=== WHAT TO PRODUCE ===
Before repeating the entries below, strip out every picture and keep all else as it is.

(Dataset excerpts)
..........
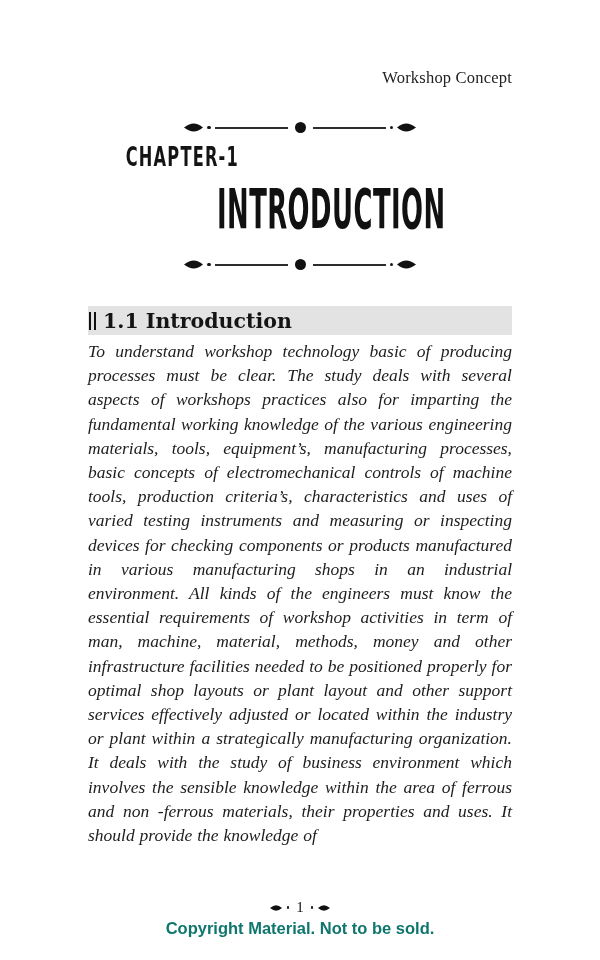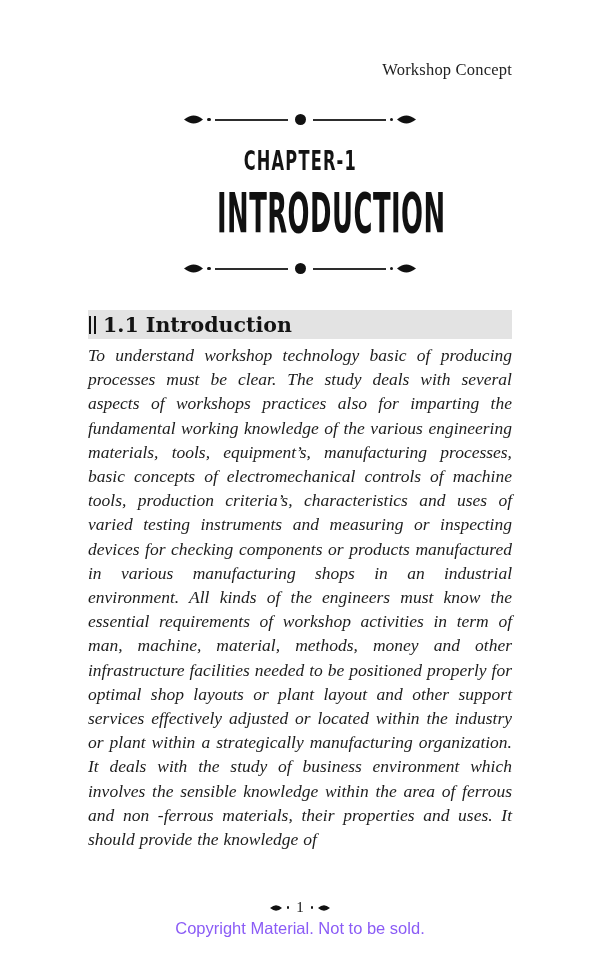--- a/index.html
+++ b/index.html
@@ -11,7 +11,7 @@
     overflow:hidden;
     position:relative;
   }
-  .page { padding:0 88px; width:600px; height:960px; position:relative; }
+  .page { padding:8px 88px; width:600px; height:960px; position:relative; }
 
   
   .running-head {

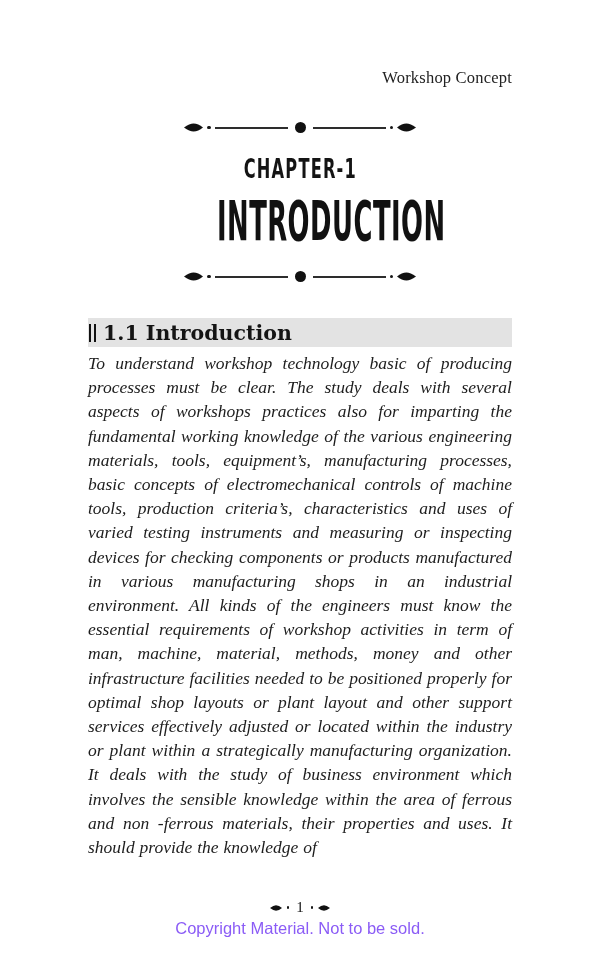--- a/index.html
+++ b/index.html
@@ -44,7 +44,7 @@
   .divider.lower { margin-top:22px; }
 
   
-  .chapter-label-row { margin-top:20px; text-align:center; }
+  .chapter-label-row { margin-top:8px; }
   .chapter-label-row span {
     display:inline-block;
     font-family:"DejaVu Sans", sans-serif;

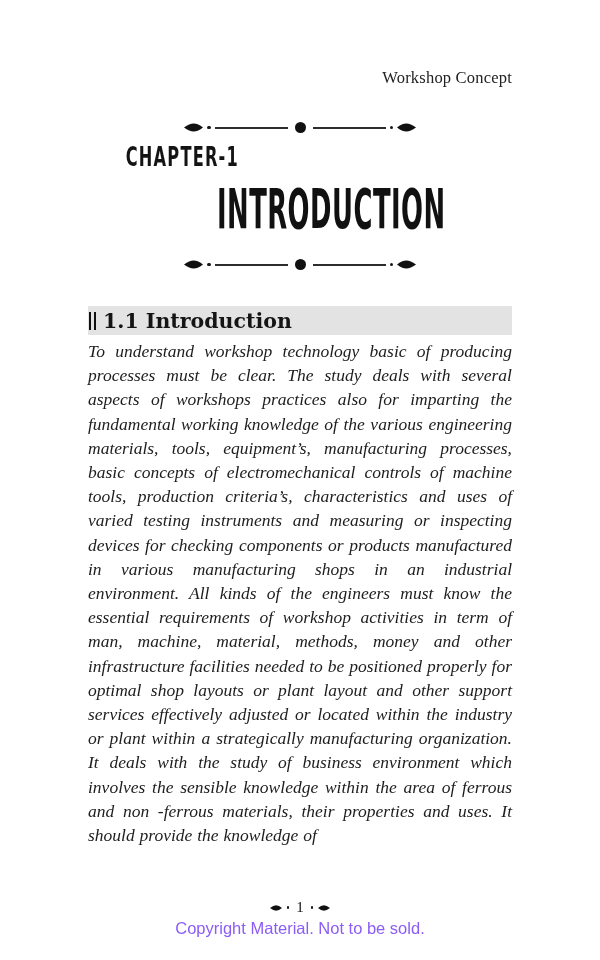--- a/index.html
+++ b/index.html
@@ -129,7 +129,8 @@
     margin-top:3px;
     font-family:"Liberation Sans", sans-serif;
     font-size:16.5px;
-    color:#8b5cf6;
+    color:#0f766e;
+    font-weight:bold;
   }
 </style>
 </head>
..........
=== REPLY TO THE TASK ===
--- a/index.html
+++ b/index.html
@@ -11,7 +11,7 @@
     overflow:hidden;
     position:relative;
   }
-  .page { padding:0 88px; width:600px; height:960px; position:relative; }
+  .page { padding:8px 88px; width:600px; height:960px; position:relative; }
 
   
   .running-head {

--- a/index.html
+++ b/index.html
@@ -44,7 +44,7 @@
   .divider.lower { margin-top:22px; }
 
   
-  .chapter-label-row { margin-top:20px; text-align:center; }
+  .chapter-label-row { margin-top:8px; }
   .chapter-label-row span {
     display:inline-block;
     font-family:"DejaVu Sans", sans-serif;

--- a/index.html
+++ b/index.html
@@ -129,7 +129,8 @@
     margin-top:3px;
     font-family:"Liberation Sans", sans-serif;
     font-size:16.5px;
-    color:#8b5cf6;
+    color:#0f766e;
+    font-weight:bold;
   }
 </style>
 </head>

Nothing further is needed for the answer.